Investigations into the Effects of Lactoferrin on Microbial Ecology, using Helicobacter pylori as a Model Organism
Degree GrantorUniversity of Canterbury
Degree NameMaster of Science
Lactoferrin (Lf) is an iron binding protein produced in mammals. It has antimicrobial and immunomodulatory properties. Some bacteria that regularly colonize mammalian hosts have adapted to living in high Lf environments. Helicobacter pylori, which inhabits the human gut, was chosen as a model organism to investigate how bacteria may adapt to Lf. H. pylori was able to use iron from fully saturated human Lf (hLf) in various low iron media, achieving growth levels similar to the ironreplete control. Partially saturated hLf decreased growth, yet both partially saturated bovine Lf (bLf) and hLf were able to increase internalization of bacteria into mammalian tissue culture cells.
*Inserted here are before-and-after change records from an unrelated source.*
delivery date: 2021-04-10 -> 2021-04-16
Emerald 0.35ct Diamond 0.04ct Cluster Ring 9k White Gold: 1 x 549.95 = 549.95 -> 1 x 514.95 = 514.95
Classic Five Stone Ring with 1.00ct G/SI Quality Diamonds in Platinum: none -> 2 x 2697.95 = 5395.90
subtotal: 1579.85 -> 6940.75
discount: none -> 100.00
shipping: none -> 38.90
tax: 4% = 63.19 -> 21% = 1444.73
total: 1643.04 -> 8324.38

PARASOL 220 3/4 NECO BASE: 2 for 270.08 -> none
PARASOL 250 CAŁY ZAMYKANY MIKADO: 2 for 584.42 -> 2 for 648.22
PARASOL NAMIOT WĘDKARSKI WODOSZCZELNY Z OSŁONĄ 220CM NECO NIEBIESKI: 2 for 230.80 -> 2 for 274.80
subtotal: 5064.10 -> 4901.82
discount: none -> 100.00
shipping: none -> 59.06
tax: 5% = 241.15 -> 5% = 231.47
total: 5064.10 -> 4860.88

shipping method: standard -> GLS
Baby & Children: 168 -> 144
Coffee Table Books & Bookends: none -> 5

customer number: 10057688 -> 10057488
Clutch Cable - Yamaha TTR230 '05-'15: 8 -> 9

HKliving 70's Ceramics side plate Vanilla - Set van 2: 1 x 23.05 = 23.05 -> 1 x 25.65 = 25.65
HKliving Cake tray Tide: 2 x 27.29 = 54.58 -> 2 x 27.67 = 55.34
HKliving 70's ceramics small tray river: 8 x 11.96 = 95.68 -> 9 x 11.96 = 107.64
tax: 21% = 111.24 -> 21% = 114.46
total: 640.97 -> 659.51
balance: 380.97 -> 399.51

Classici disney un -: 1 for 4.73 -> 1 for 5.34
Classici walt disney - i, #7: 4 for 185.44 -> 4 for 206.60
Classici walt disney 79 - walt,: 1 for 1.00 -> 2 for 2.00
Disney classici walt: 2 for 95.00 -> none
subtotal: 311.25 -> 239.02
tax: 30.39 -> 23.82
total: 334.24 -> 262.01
A substantially larger increase in internalization was seen when bacteria were supplemented with hLf in low iron conditions, possibly mediated by iron-regulated cellular receptors or bacterial lactoferrin binding proteins. In eukaryotes, Lf is known to bind and facilitate internalization of DNA into cells and sometimes the nucleus, and upregulate gene expression. Here, one hundred bacterial genomes were surveyed for known Lf binding sites as an indication that Lf had similar functions using bacterial DNA. While the frequency and location of Lf binding sites suggest they occur at random, their presence in all genomes suggests that Lf may be able to act as a vector for bacterial DNA, and facilitate the movement of genes between species. Lf is being widely considered for commercial and therapeutic uses, with significant interest in producing it in genetically modified organisms (GMO). Widespread production and use of Lf could increase the number of bacteria that are adapted to it. How Lf interacts with bacteria adapted to it, and the ability of it to act as a DNA vector, may have relevance for GMO risk assessment.